12. GENERAL. These Terms shall constitute the final, complete and exclusive agreement of the Parties with respect to all transactions between Senza Tech, LLC. and the Company relating to the Product and shall supersede all prior offers, negotiations, understandings and agreements. No additional or different terms or conditions, whether material or immaterial, shall be incorporated into any
agreement unless expressly accepted in writing by an authorized officer of Senza Tech, LLC.. These Terms are not assignable by Company. These Terms are binding on the Parties and their respective successors and permitted assignees. Any waiver by Senza Tech, LLC. of one or more of these Terms or any default hereunder shall not constitute a waiver of the remaining terms and conditions or of any future default hereunder.
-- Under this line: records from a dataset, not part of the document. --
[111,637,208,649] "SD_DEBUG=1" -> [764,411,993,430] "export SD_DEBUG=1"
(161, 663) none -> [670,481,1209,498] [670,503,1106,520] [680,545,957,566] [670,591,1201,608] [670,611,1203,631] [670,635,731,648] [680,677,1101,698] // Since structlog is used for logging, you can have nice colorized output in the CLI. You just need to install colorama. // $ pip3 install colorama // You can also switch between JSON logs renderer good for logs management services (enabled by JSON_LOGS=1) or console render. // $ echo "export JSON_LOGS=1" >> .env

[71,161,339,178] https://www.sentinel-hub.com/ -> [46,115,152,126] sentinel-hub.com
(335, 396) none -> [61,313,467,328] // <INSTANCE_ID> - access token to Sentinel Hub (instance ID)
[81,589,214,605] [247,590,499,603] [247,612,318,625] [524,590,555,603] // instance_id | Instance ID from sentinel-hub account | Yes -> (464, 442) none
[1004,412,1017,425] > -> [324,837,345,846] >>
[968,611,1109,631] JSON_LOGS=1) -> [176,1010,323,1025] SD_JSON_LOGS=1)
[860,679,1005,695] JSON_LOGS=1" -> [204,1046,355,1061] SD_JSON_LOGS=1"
No failure or delay on the part of Senza Tech, LLC. in exercising or enforcing any right hereunder shall operate as a waiver thereof or preclude any other exercise or enforcement of any right hereunder. Any provision of these Terms that is prohibited or unenforceable under applicable law
shall be ineffective to the extent of such prohibition or unenforceability, without impairing or invalidating the remaining provisions of these Terms. These Terms and all performance and disputes arising out of or related to goods in question, shall be governed by the laws of the State of New Jersey. The Company agrees to comply, at its sole expense, with all applicable laws in connection with the use of the Product, including, without limitation, laws governing export of products.